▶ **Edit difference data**
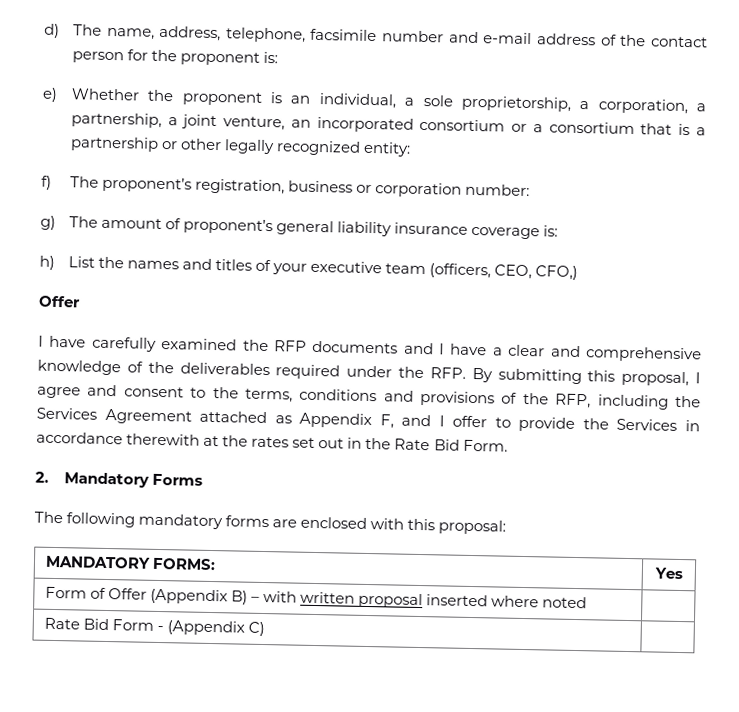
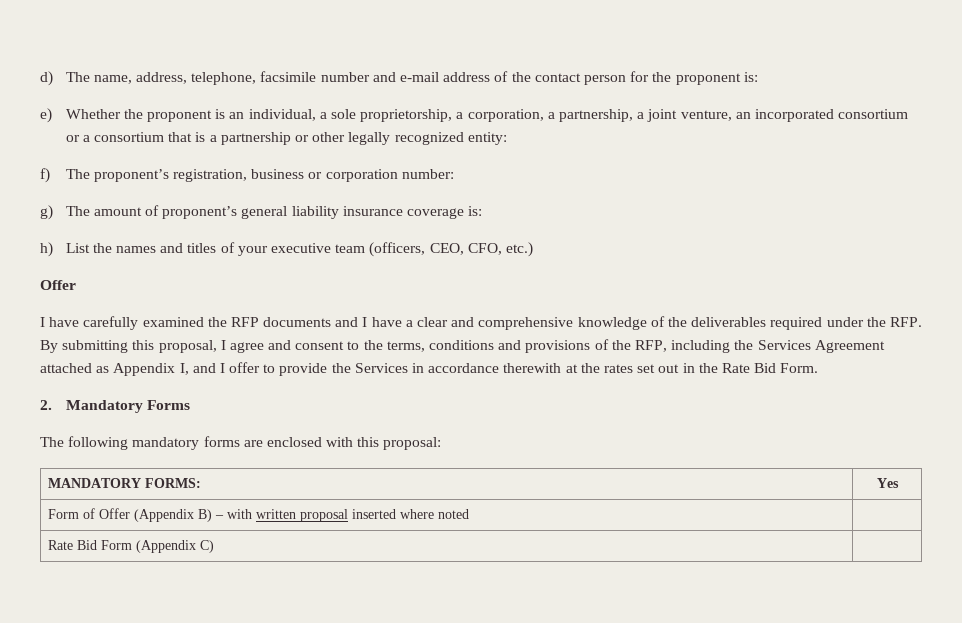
- h) List the names and titles of your executive team (officers, CEO, CFO,)
+ h) List the names and titles of your executive team (officers, CEO, CFO, etc.)
- I have carefully examined the RFP documents and I have a clear and comprehensive knowledge of the deliverables required under the RFP. By submitting this proposal, I agree and consent to the terms, conditions and provisions of the RFP, including the Services Agreement attached as Appendix F, and I offer to provide the Services in accordance therewith at the rates set out in the Rate Bid Form.
+ I have carefully examined the RFP documents and I have a clear and comprehensive knowledge of the deliverables required under the RFP. By submitting this proposal, I agree and consent to the terms, conditions and provisions of the RFP, including the Services Agreement attached as Appendix I, and I offer to provide the Services in accordance therewith at the rates set out in the Rate Bid Form.
- Rate Bid Form - (Appendix C) |
+ Rate Bid Form (Appendix C) |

▶ **AIM OF THE EXERCISE**
Retype each entry above character for character; pictures stay out.

▶ **TASK RESPONSE**
- h) List the names and titles of your executive team (officers, CEO, CFO,)
+ h) List the names and titles of your executive team (officers, CEO, CFO, etc.)
- I have carefully examined the RFP documents and I have a clear and comprehensive knowledge of the deliverables required under the RFP. By submitting this proposal, I agree and consent to the terms, conditions and provisions of the RFP, including the Services Agreement attached as Appendix F, and I offer to provide the Services in accordance therewith at the rates set out in the Rate Bid Form.
+ I have carefully examined the RFP documents and I have a clear and comprehensive knowledge of the deliverables required under the RFP. By submitting this proposal, I agree and consent to the terms, conditions and provisions of the RFP, including the Services Agreement attached as Appendix I, and I offer to provide the Services in accordance therewith at the rates set out in the Rate Bid Form.
- Rate Bid Form - (Appendix C) |
+ Rate Bid Form (Appendix C) |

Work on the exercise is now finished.